Itemized modification records
:::::
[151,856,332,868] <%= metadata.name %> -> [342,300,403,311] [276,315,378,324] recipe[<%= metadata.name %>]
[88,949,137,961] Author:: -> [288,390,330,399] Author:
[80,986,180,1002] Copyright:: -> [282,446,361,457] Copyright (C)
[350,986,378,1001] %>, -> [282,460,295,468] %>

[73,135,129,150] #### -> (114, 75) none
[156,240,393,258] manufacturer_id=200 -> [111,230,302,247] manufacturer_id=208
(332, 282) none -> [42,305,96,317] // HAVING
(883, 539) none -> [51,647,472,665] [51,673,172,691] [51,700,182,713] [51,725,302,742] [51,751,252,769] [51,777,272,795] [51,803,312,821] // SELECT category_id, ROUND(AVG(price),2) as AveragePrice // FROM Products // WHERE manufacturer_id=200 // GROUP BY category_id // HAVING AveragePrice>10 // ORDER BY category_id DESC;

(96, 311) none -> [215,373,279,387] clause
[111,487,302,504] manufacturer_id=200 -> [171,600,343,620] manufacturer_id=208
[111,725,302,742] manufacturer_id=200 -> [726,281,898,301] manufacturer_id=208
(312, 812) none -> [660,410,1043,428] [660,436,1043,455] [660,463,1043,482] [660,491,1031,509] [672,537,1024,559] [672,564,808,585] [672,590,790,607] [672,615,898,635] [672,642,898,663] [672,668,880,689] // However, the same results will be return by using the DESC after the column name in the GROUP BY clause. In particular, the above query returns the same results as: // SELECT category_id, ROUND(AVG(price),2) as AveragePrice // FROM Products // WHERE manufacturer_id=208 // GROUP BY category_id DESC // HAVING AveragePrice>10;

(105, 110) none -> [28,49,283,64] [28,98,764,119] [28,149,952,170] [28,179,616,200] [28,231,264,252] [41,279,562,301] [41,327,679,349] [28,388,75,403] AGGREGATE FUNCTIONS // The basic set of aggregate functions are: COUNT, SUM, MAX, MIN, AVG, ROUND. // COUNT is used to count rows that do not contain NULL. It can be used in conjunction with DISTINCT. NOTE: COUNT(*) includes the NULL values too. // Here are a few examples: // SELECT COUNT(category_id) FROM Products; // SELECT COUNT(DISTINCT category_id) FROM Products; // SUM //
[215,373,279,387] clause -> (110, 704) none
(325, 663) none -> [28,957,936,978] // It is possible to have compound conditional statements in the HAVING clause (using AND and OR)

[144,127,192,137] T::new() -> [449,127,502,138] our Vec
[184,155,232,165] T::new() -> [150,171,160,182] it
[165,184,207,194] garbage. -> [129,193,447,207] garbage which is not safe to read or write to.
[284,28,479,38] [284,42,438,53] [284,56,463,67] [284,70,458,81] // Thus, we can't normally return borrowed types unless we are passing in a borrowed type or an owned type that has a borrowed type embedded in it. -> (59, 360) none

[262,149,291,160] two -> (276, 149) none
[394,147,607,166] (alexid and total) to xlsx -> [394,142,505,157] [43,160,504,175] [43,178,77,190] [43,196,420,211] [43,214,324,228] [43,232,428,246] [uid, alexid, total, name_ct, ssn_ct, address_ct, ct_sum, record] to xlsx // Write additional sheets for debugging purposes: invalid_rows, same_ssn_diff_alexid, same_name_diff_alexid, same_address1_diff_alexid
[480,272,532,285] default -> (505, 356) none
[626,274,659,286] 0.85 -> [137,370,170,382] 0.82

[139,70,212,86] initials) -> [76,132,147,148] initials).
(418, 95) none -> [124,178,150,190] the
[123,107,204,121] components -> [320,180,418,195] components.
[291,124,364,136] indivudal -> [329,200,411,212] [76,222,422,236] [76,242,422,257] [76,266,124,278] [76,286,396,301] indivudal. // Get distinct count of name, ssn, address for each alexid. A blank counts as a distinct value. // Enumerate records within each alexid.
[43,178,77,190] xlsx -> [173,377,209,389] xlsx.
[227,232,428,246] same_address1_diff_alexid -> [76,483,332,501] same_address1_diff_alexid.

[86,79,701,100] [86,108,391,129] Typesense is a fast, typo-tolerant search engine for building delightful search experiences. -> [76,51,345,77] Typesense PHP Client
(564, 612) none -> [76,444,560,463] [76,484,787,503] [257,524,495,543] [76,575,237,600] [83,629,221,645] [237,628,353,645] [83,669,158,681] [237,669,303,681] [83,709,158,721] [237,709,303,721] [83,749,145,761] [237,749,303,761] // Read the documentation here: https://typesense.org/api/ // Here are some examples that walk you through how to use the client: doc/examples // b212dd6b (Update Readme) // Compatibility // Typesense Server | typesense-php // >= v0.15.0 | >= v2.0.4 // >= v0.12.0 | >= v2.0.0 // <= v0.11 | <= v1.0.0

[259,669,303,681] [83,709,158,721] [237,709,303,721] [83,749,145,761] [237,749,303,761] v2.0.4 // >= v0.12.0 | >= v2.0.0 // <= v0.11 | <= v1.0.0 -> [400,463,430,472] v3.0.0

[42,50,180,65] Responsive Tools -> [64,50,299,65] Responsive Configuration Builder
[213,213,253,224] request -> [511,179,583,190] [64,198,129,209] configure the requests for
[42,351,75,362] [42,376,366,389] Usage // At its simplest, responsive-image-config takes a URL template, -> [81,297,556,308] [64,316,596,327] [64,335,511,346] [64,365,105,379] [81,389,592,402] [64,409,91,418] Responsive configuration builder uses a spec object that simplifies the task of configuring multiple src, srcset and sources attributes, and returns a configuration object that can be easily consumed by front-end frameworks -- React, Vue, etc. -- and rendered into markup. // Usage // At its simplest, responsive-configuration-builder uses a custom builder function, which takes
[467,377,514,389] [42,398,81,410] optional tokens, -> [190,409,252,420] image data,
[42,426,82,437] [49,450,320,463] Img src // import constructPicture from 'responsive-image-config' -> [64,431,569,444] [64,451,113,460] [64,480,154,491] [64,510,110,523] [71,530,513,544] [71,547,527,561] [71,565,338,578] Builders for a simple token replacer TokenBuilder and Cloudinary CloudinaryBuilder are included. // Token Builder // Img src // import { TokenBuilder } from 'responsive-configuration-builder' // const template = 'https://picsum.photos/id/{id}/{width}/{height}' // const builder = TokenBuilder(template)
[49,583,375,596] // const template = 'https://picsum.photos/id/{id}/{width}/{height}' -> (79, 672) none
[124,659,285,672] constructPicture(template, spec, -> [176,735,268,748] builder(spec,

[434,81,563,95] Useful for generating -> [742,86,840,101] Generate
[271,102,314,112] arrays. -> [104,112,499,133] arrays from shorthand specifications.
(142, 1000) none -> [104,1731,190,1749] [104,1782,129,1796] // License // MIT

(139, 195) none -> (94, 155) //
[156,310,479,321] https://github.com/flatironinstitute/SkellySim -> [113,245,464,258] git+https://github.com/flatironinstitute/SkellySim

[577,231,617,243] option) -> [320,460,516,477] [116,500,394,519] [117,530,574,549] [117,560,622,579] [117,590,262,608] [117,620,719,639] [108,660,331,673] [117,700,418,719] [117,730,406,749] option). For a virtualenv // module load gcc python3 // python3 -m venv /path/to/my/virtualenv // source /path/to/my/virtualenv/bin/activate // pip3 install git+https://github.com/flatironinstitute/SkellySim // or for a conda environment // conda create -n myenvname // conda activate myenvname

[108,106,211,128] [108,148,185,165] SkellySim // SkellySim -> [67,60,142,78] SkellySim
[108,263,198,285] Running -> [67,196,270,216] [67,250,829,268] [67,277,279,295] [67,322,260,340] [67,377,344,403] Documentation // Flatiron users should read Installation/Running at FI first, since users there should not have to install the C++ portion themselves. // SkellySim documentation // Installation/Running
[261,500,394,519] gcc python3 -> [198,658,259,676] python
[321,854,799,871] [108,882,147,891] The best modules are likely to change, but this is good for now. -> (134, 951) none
:::::
Exercise objective
Once more, write out all the data above exactly as given.

Expected answer
[151,856,332,868] <%= metadata.name %> -> [342,300,403,311] [276,315,378,324] recipe[<%= metadata.name %>]
[88,949,137,961] Author:: -> [288,390,330,399] Author:
[80,986,180,1002] Copyright:: -> [282,446,361,457] Copyright (C)
[350,986,378,1001] %>, -> [282,460,295,468] %>

[73,135,129,150] #### -> (114, 75) none
[156,240,393,258] manufacturer_id=200 -> [111,230,302,247] manufacturer_id=208
(332, 282) none -> [42,305,96,317] // HAVING
(883, 539) none -> [51,647,472,665] [51,673,172,691] [51,700,182,713] [51,725,302,742] [51,751,252,769] [51,777,272,795] [51,803,312,821] // SELECT category_id, ROUND(AVG(price),2) as AveragePrice // FROM Products // WHERE manufacturer_id=200 // GROUP BY category_id // HAVING AveragePrice>10 // ORDER BY category_id DESC;

(96, 311) none -> [215,373,279,387] clause
[111,487,302,504] manufacturer_id=200 -> [171,600,343,620] manufacturer_id=208
[111,725,302,742] manufacturer_id=200 -> [726,281,898,301] manufacturer_id=208
(312, 812) none -> [660,410,1043,428] [660,436,1043,455] [660,463,1043,482] [660,491,1031,509] [672,537,1024,559] [672,564,808,585] [672,590,790,607] [672,615,898,635] [672,642,898,663] [672,668,880,689] // However, the same results will be return by using the DESC after the column name in the GROUP BY clause. In particular, the above query returns the same results as: // SELECT category_id, ROUND(AVG(price),2) as AveragePrice // FROM Products // WHERE manufacturer_id=208 // GROUP BY category_id DESC // HAVING AveragePrice>10;

(105, 110) none -> [28,49,283,64] [28,98,764,119] [28,149,952,170] [28,179,616,200] [28,231,264,252] [41,279,562,301] [41,327,679,349] [28,388,75,403] AGGREGATE FUNCTIONS // The basic set of aggregate functions are: COUNT, SUM, MAX, MIN, AVG, ROUND. // COUNT is used to count rows that do not contain NULL. It can be used in conjunction with DISTINCT. NOTE: COUNT(*) includes the NULL values too. // Here are a few examples: // SELECT COUNT(category_id) FROM Products; // SELECT COUNT(DISTINCT category_id) FROM Products; // SUM //
[215,373,279,387] clause -> (110, 704) none
(325, 663) none -> [28,957,936,978] // It is possible to have compound conditional statements in the HAVING clause (using AND and OR)

[144,127,192,137] T::new() -> [449,127,502,138] our Vec
[184,155,232,165] T::new() -> [150,171,160,182] it
[165,184,207,194] garbage. -> [129,193,447,207] garbage which is not safe to read or write to.
[284,28,479,38] [284,42,438,53] [284,56,463,67] [284,70,458,81] // Thus, we can't normally return borrowed types unless we are passing in a borrowed type or an owned type that has a borrowed type embedded in it. -> (59, 360) none

[262,149,291,160] two -> (276, 149) none
[394,147,607,166] (alexid and total) to xlsx -> [394,142,505,157] [43,160,504,175] [43,178,77,190] [43,196,420,211] [43,214,324,228] [43,232,428,246] [uid, alexid, total, name_ct, ssn_ct, address_ct, ct_sum, record] to xlsx // Write additional sheets for debugging purposes: invalid_rows, same_ssn_diff_alexid, same_name_diff_alexid, same_address1_diff_alexid
[480,272,532,285] default -> (505, 356) none
[626,274,659,286] 0.85 -> [137,370,170,382] 0.82

[139,70,212,86] initials) -> [76,132,147,148] initials).
(418, 95) none -> [124,178,150,190] the
[123,107,204,121] components -> [320,180,418,195] components.
[291,124,364,136] indivudal -> [329,200,411,212] [76,222,422,236] [76,242,422,257] [76,266,124,278] [76,286,396,301] indivudal. // Get distinct count of name, ssn, address for each alexid. A blank counts as a distinct value. // Enumerate records within each alexid.
[43,178,77,190] xlsx -> [173,377,209,389] xlsx.
[227,232,428,246] same_address1_diff_alexid -> [76,483,332,501] same_address1_diff_alexid.

[86,79,701,100] [86,108,391,129] Typesense is a fast, typo-tolerant search engine for building delightful search experiences. -> [76,51,345,77] Typesense PHP Client
(564, 612) none -> [76,444,560,463] [76,484,787,503] [257,524,495,543] [76,575,237,600] [83,629,221,645] [237,628,353,645] [83,669,158,681] [237,669,303,681] [83,709,158,721] [237,709,303,721] [83,749,145,761] [237,749,303,761] // Read the documentation here: https://typesense.org/api/ // Here are some examples that walk you through how to use the client: doc/examples // b212dd6b (Update Readme) // Compatibility // Typesense Server | typesense-php // >= v0.15.0 | >= v2.0.4 // >= v0.12.0 | >= v2.0.0 // <= v0.11 | <= v1.0.0

[259,669,303,681] [83,709,158,721] [237,709,303,721] [83,749,145,761] [237,749,303,761] v2.0.4 // >= v0.12.0 | >= v2.0.0 // <= v0.11 | <= v1.0.0 -> [400,463,430,472] v3.0.0

[42,50,180,65] Responsive Tools -> [64,50,299,65] Responsive Configuration Builder
[213,213,253,224] request -> [511,179,583,190] [64,198,129,209] configure the requests for
[42,351,75,362] [42,376,366,389] Usage // At its simplest, responsive-image-config takes a URL template, -> [81,297,556,308] [64,316,596,327] [64,335,511,346] [64,365,105,379] [81,389,592,402] [64,409,91,418] Responsive configuration builder uses a spec object that simplifies the task of configuring multiple src, srcset and sources attributes, and returns a configuration object that can be easily consumed by front-end frameworks -- React, Vue, etc. -- and rendered into markup. // Usage // At its simplest, responsive-configuration-builder uses a custom builder function, which takes
[467,377,514,389] [42,398,81,410] optional tokens, -> [190,409,252,420] image data,
[42,426,82,437] [49,450,320,463] Img src // import constructPicture from 'responsive-image-config' -> [64,431,569,444] [64,451,113,460] [64,480,154,491] [64,510,110,523] [71,530,513,544] [71,547,527,561] [71,565,338,578] Builders for a simple token replacer TokenBuilder and Cloudinary CloudinaryBuilder are included. // Token Builder // Img src // import { TokenBuilder } from 'responsive-configuration-builder' // const template = 'https://picsum.photos/id/{id}/{width}/{height}' // const builder = TokenBuilder(template)
[49,583,375,596] // const template = 'https://picsum.photos/id/{id}/{width}/{height}' -> (79, 672) none
[124,659,285,672] constructPicture(template, spec, -> [176,735,268,748] builder(spec,

[434,81,563,95] Useful for generating -> [742,86,840,101] Generate
[271,102,314,112] arrays. -> [104,112,499,133] arrays from shorthand specifications.
(142, 1000) none -> [104,1731,190,1749] [104,1782,129,1796] // License // MIT

(139, 195) none -> (94, 155) //
[156,310,479,321] https://github.com/flatironinstitute/SkellySim -> [113,245,464,258] git+https://github.com/flatironinstitute/SkellySim

[577,231,617,243] option) -> [320,460,516,477] [116,500,394,519] [117,530,574,549] [117,560,622,579] [117,590,262,608] [117,620,719,639] [108,660,331,673] [117,700,418,719] [117,730,406,749] option). For a virtualenv // module load gcc python3 // python3 -m venv /path/to/my/virtualenv // source /path/to/my/virtualenv/bin/activate // pip3 install git+https://github.com/flatironinstitute/SkellySim // or for a conda environment // conda create -n myenvname // conda activate myenvname

[108,106,211,128] [108,148,185,165] SkellySim // SkellySim -> [67,60,142,78] SkellySim
[108,263,198,285] Running -> [67,196,270,216] [67,250,829,268] [67,277,279,295] [67,322,260,340] [67,377,344,403] Documentation // Flatiron users should read Installation/Running at FI first, since users there should not have to install the C++ portion themselves. // SkellySim documentation // Installation/Running
[261,500,394,519] gcc python3 -> [198,658,259,676] python
[321,854,799,871] [108,882,147,891] The best modules are likely to change, but this is good for now. -> (134, 951) none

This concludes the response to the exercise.